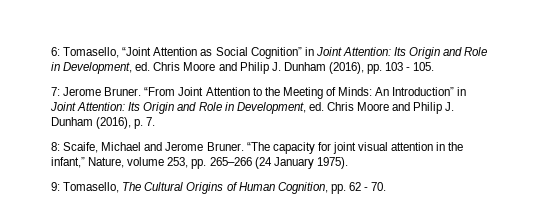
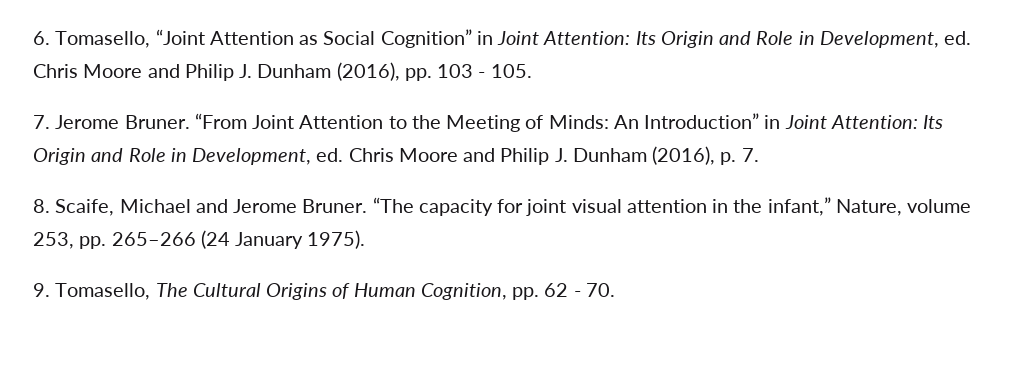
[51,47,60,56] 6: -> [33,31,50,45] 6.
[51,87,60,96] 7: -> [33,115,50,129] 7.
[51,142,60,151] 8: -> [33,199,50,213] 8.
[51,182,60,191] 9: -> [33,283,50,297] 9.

==

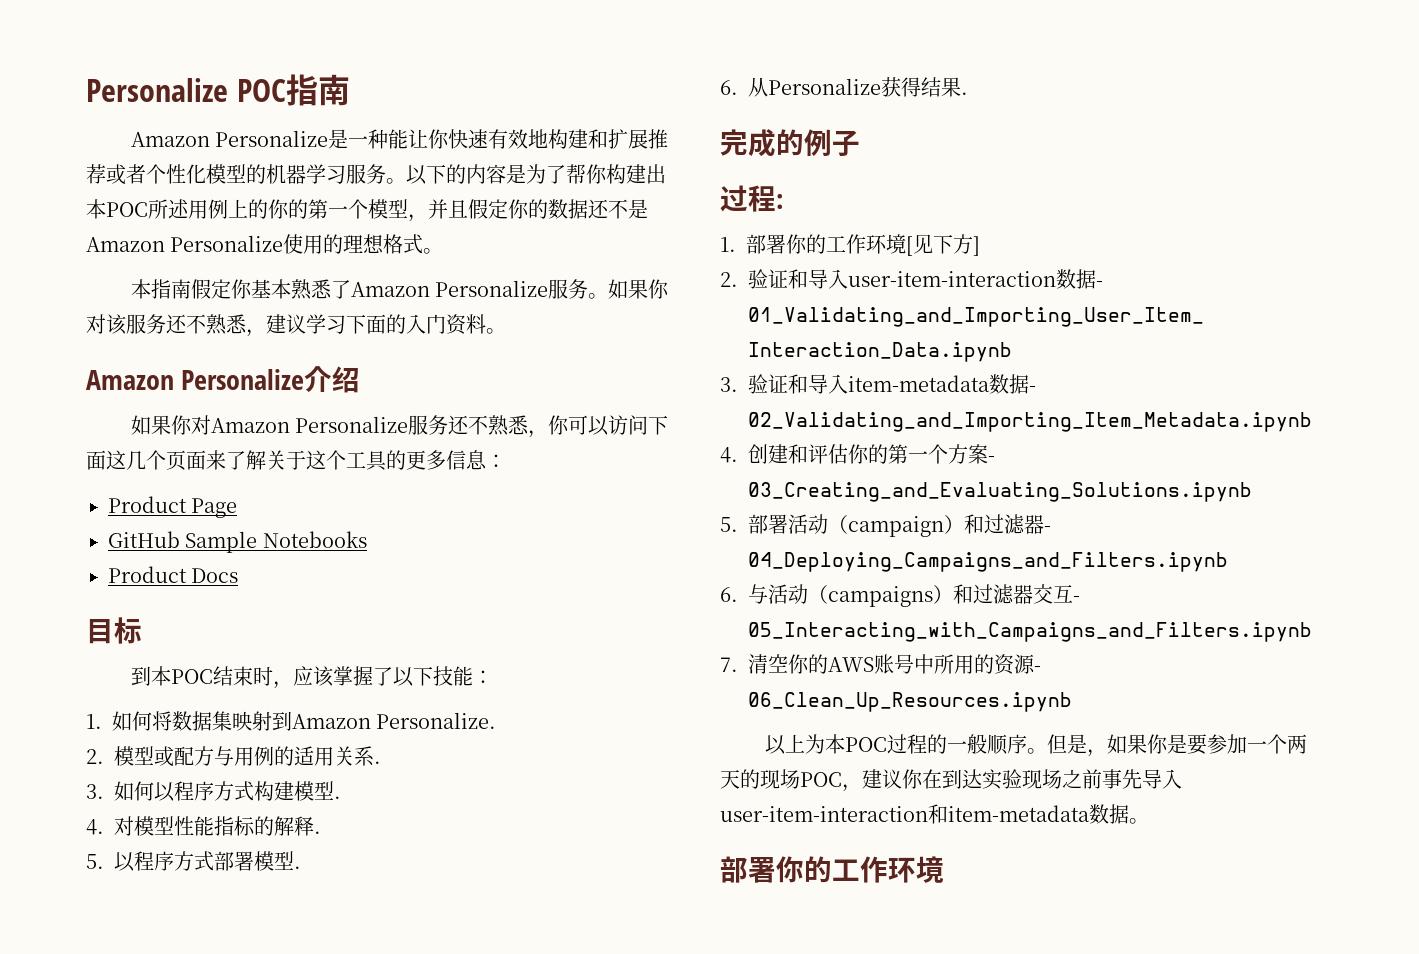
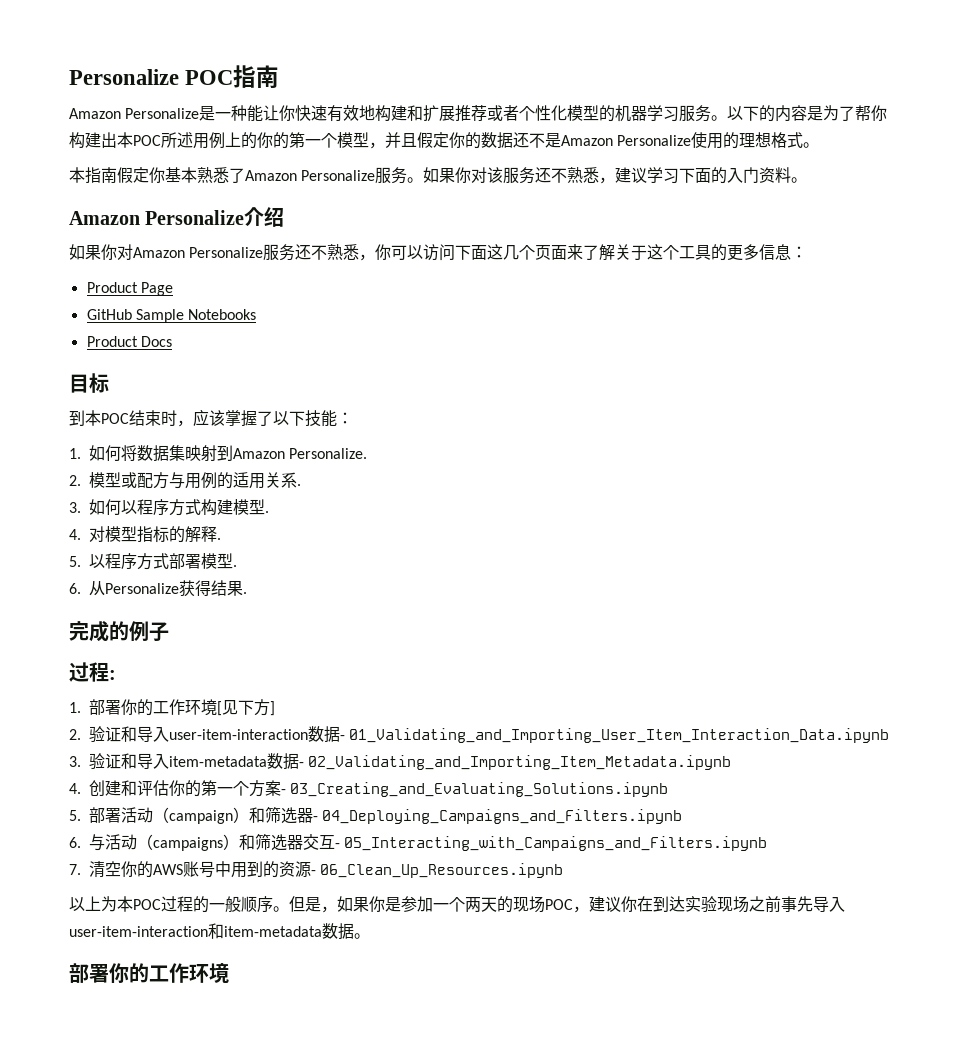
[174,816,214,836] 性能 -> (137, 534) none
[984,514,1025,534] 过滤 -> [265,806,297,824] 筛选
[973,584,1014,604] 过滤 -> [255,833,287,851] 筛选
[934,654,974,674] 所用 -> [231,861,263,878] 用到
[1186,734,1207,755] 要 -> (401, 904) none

## Work request
Everything from the line with "[51,47,60,56] 6: -> [33,31,50,45] 6." through the line with "[51,182,60,191] 9: -> [33,283,50,297] 9." in the listing above must be retyped exactly, with nothing added.

## Result
[51,47,60,56] 6: -> [33,31,50,45] 6.
[51,87,60,96] 7: -> [33,115,50,129] 7.
[51,142,60,151] 8: -> [33,199,50,213] 8.
[51,182,60,191] 9: -> [33,283,50,297] 9.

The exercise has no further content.